Exercise :: In the listing below, find the line containing "Page: Personalizing the login screen.". Write out that line and every line after it to the end, exactly and only those.

^^^^

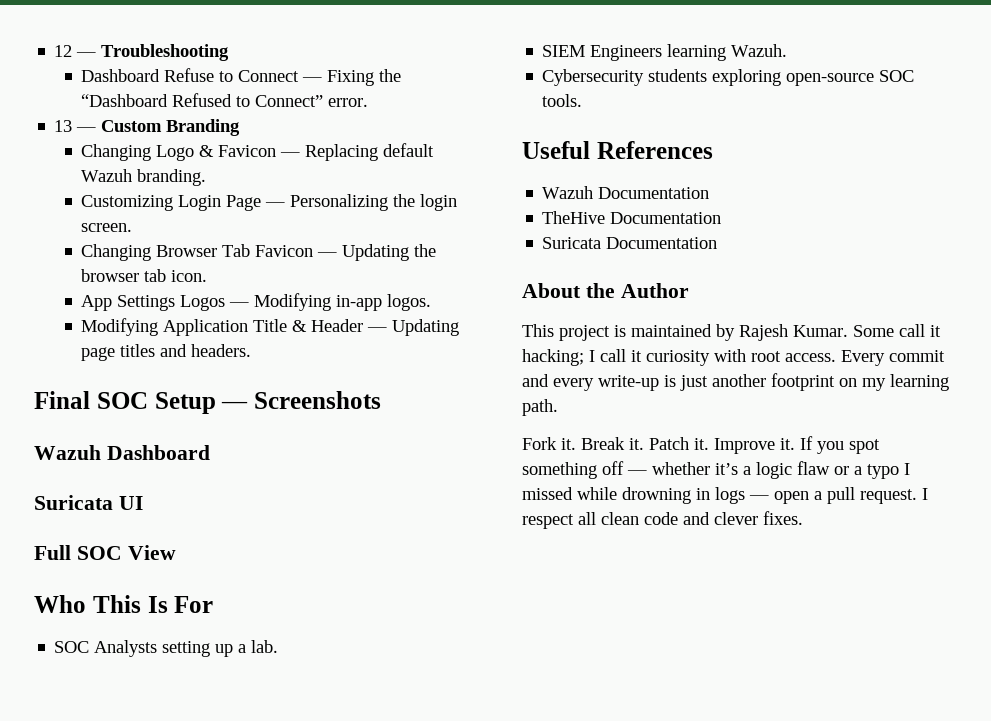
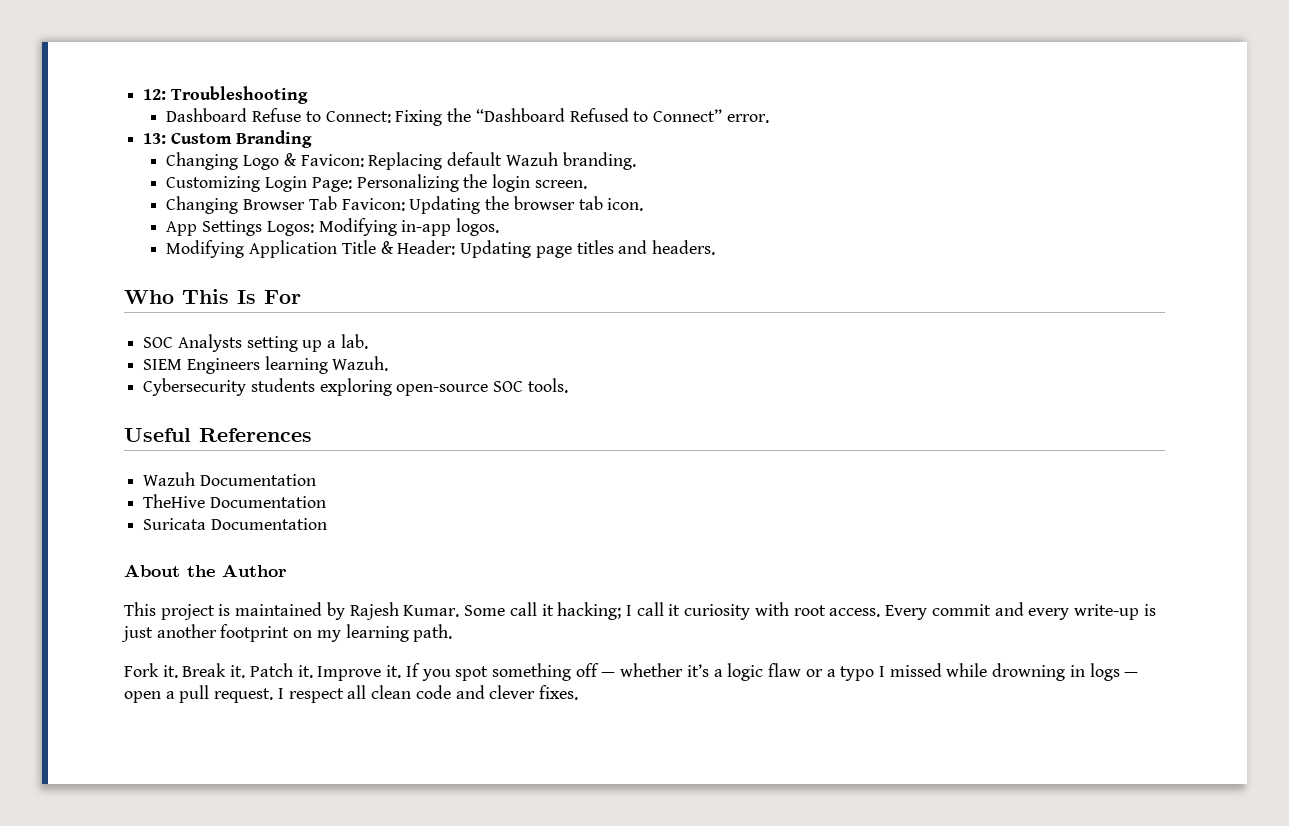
- 12 — Troubleshooting
+ 12: Troubleshooting
- Dashboard Refuse to Connect — Fixing the “Dashboard Refused to Connect” error.
+ Dashboard Refuse to Connect: Fixing the “Dashboard Refused to Connect” error.
- 13 — Custom Branding
+ 13: Custom Branding
- Changing Logo & Favicon — Replacing default Wazuh branding.
+ Changing Logo & Favicon: Replacing default Wazuh branding.
- Customizing Login Page — Personalizing the login screen.
+ Customizing Login Page: Personalizing the login screen.
- Changing Browser Tab Favicon — Updating the browser tab icon.
+ Changing Browser Tab Favicon: Updating the browser tab icon.
- App Settings Logos — Modifying in-app logos.
+ App Settings Logos: Modifying in-app logos.
- Modifying Application Title & Header — Updating page titles and headers.
+ Modifying Application Title & Header: Updating page titles and headers.
- Final SOC Setup — Screenshots
- Wazuh Dashboard
- Suricata UI
- Full SOC View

^^^^

Solution for this exercise ::
+ Customizing Login Page: Personalizing the login screen.
- Changing Browser Tab Favicon — Updating the browser tab icon.
+ Changing Browser Tab Favicon: Updating the browser tab icon.
- App Settings Logos — Modifying in-app logos.
+ App Settings Logos: Modifying in-app logos.
- Modifying Application Title & Header — Updating page titles and headers.
+ Modifying Application Title & Header: Updating page titles and headers.
- Final SOC Setup — Screenshots
- Wazuh Dashboard
- Suricata UI
- Full SOC View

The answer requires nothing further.